Input records:
------------------------

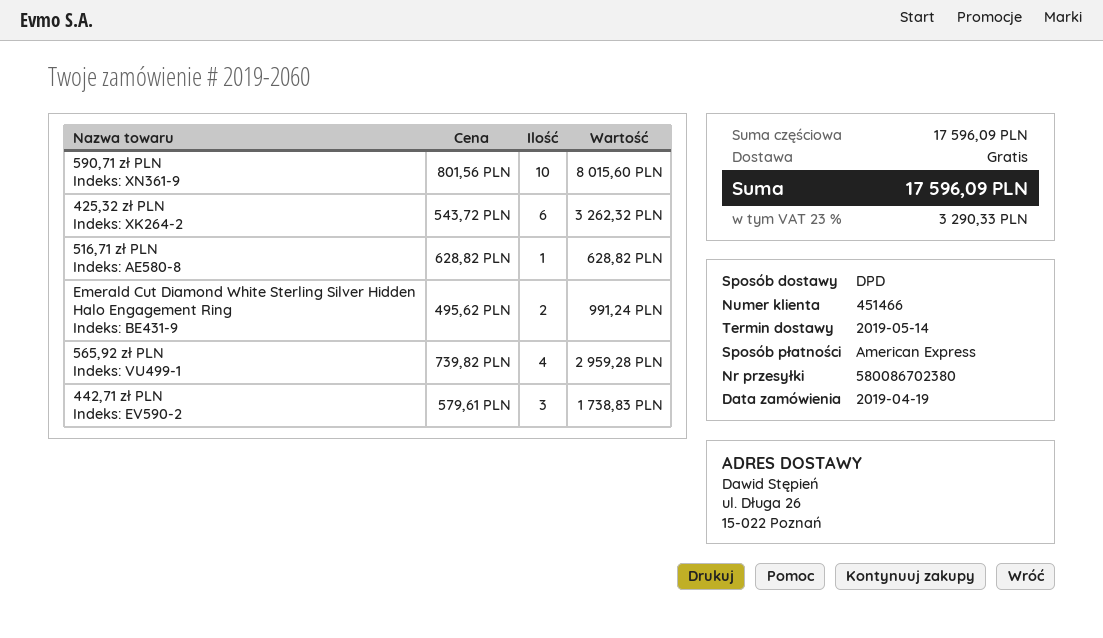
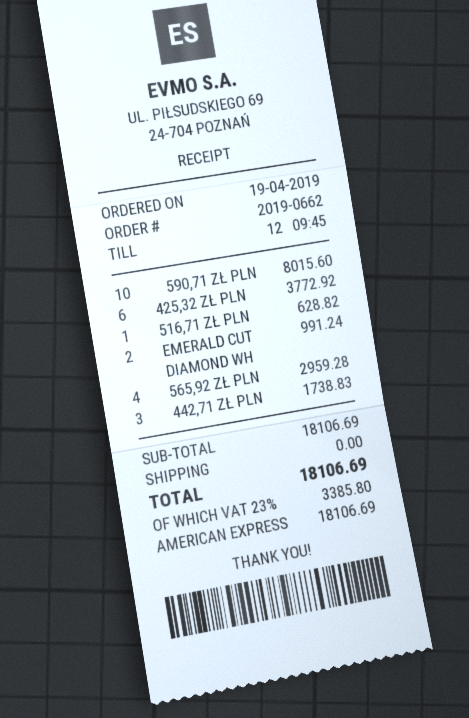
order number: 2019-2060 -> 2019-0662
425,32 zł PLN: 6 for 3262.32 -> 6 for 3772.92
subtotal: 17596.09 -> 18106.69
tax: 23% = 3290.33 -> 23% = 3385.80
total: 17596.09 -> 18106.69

------------------------

What needs to be done: In the copy, include no pictures; restate the listing above exactly.

Exercise solution:
order number: 2019-2060 -> 2019-0662
425,32 zł PLN: 6 for 3262.32 -> 6 for 3772.92
subtotal: 17596.09 -> 18106.69
tax: 23% = 3290.33 -> 23% = 3385.80
total: 17596.09 -> 18106.69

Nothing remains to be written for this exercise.